(Change listing data)
##########

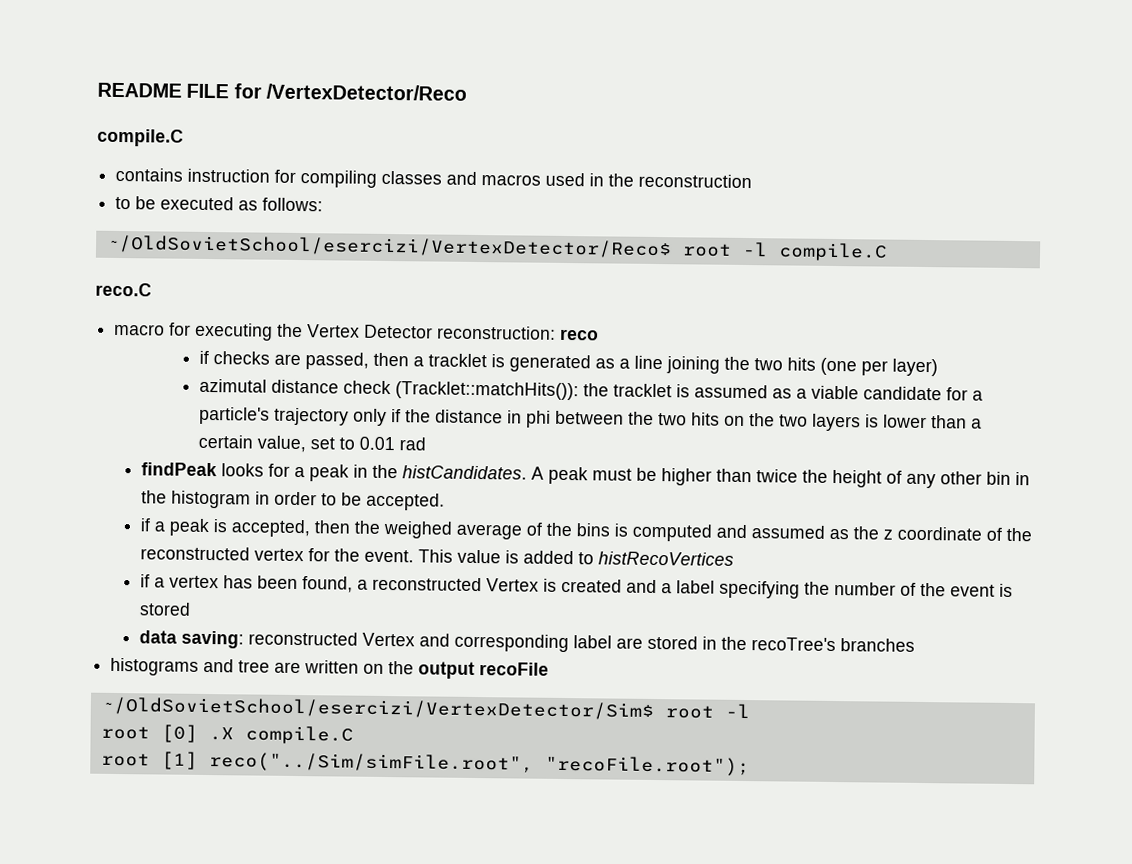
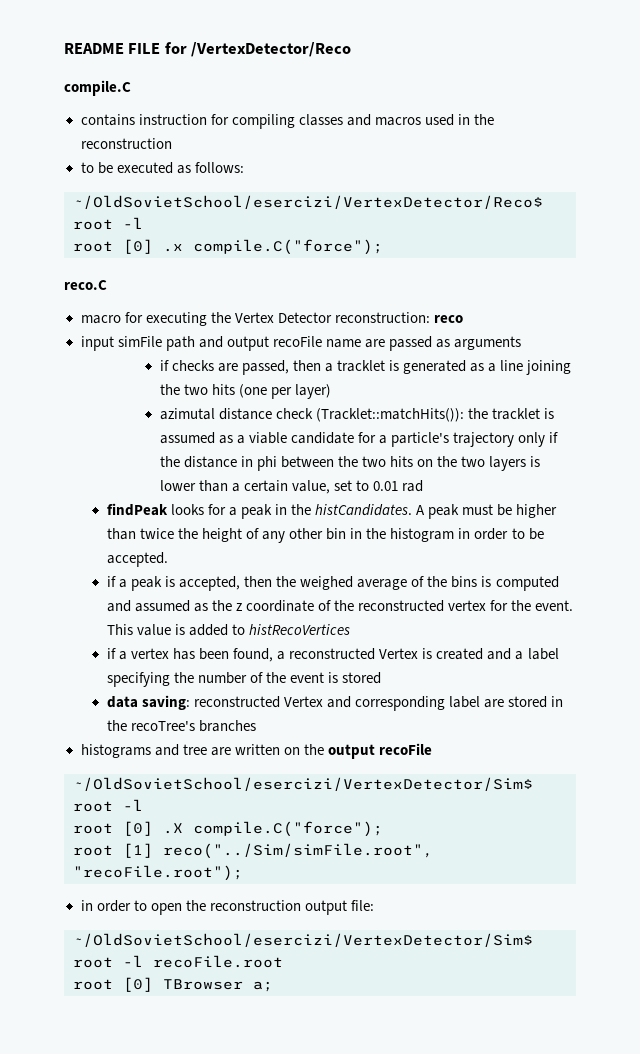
- ~/OldSovietSchool/esercizi/VertexDetector/Reco$ root -l compile.C
+ ~/OldSovietSchool/esercizi/VertexDetector/Reco$ root -l
+ root [0] .x compile.C("force");
+ input simFile path and output recoFile name are passed as arguments
- root [0] .X compile.C
+ root [0] .X compile.C("force");
+ in order to open the reconstruction output file:
+ ~/OldSovietSchool/esercizi/VertexDetector/Sim$ root -l recoFile.root
+ root [0] TBrowser a;

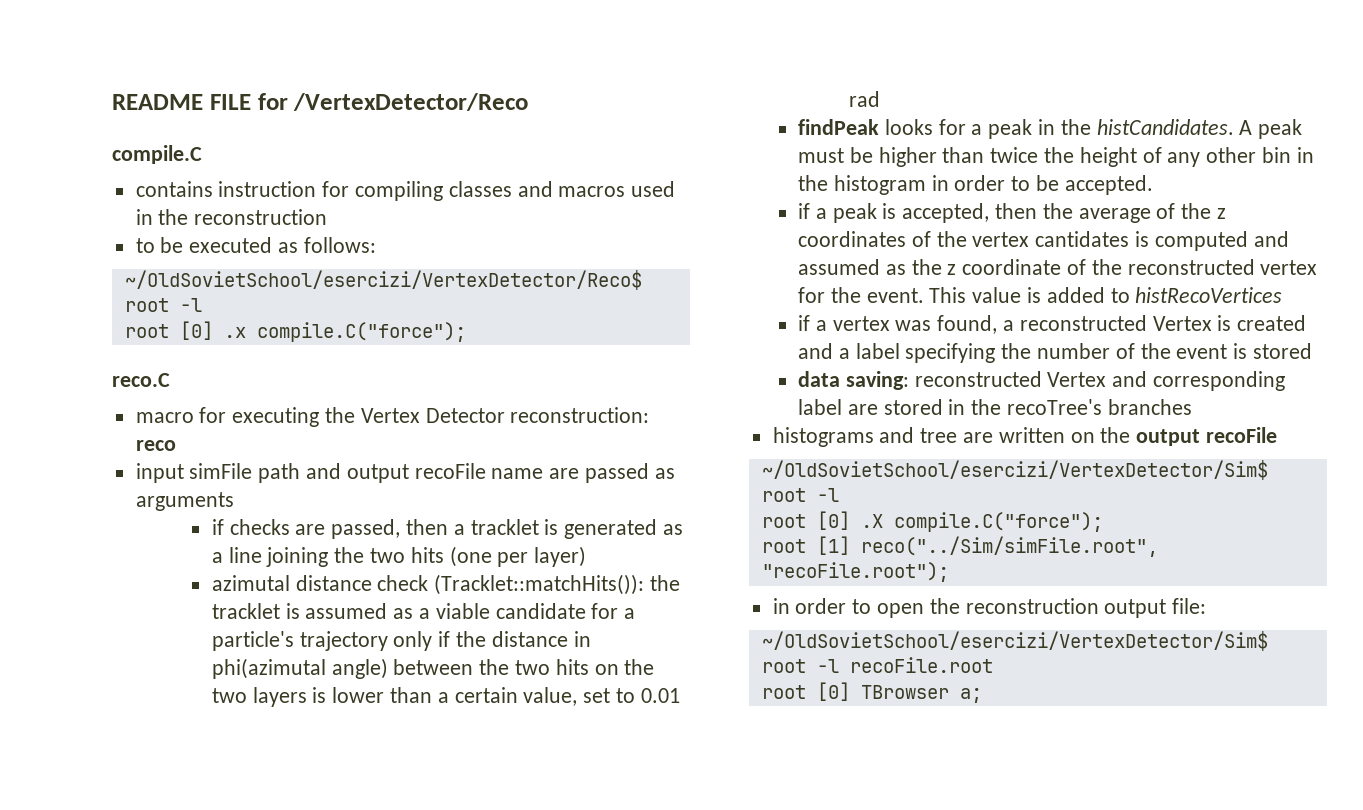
- azimutal distance check (Tracklet::matchHits()): the tracklet is assumed as a viable candidate for a particle's trajectory only if the distance in phi between the two hits on the two layers is lower than a certain value, set to 0.01 rad
+ azimutal distance check (Tracklet::matchHits()): the tracklet is assumed as a viable candidate for a particle's trajectory only if the distance in phi(azimutal angle) between the two hits on the two layers is lower than a certain value, set to 0.01 rad
- if a peak is accepted, then the weighed average of the bins is computed and assumed as the z coordinate of the reconstructed vertex for the event.
+ if a peak is accepted, then the average of the z coordinates of the vertex cantidates is computed and assumed as the z coordinate of the reconstructed vertex for the event.
- if a vertex has been found, a reconstructed Vertex is created and a label specifying the number of the event is stored
+ if a vertex was found, a reconstructed Vertex is created and a label specifying the number of the event is stored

##########

■ Exercise instructions
Leaving out the images, return the entries above exactly as they read.

■ Answer section
- ~/OldSovietSchool/esercizi/VertexDetector/Reco$ root -l compile.C
+ ~/OldSovietSchool/esercizi/VertexDetector/Reco$ root -l
+ root [0] .x compile.C("force");
+ input simFile path and output recoFile name are passed as arguments
- root [0] .X compile.C
+ root [0] .X compile.C("force");
+ in order to open the reconstruction output file:
+ ~/OldSovietSchool/esercizi/VertexDetector/Sim$ root -l recoFile.root
+ root [0] TBrowser a;

- azimutal distance check (Tracklet::matchHits()): the tracklet is assumed as a viable candidate for a particle's trajectory only if the distance in phi between the two hits on the two layers is lower than a certain value, set to 0.01 rad
+ azimutal distance check (Tracklet::matchHits()): the tracklet is assumed as a viable candidate for a particle's trajectory only if the distance in phi(azimutal angle) between the two hits on the two layers is lower than a certain value, set to 0.01 rad
- if a peak is accepted, then the weighed average of the bins is computed and assumed as the z coordinate of the reconstructed vertex for the event.
+ if a peak is accepted, then the average of the z coordinates of the vertex cantidates is computed and assumed as the z coordinate of the reconstructed vertex for the event.
- if a vertex has been found, a reconstructed Vertex is created and a label specifying the number of the event is stored
+ if a vertex was found, a reconstructed Vertex is created and a label specifying the number of the event is stored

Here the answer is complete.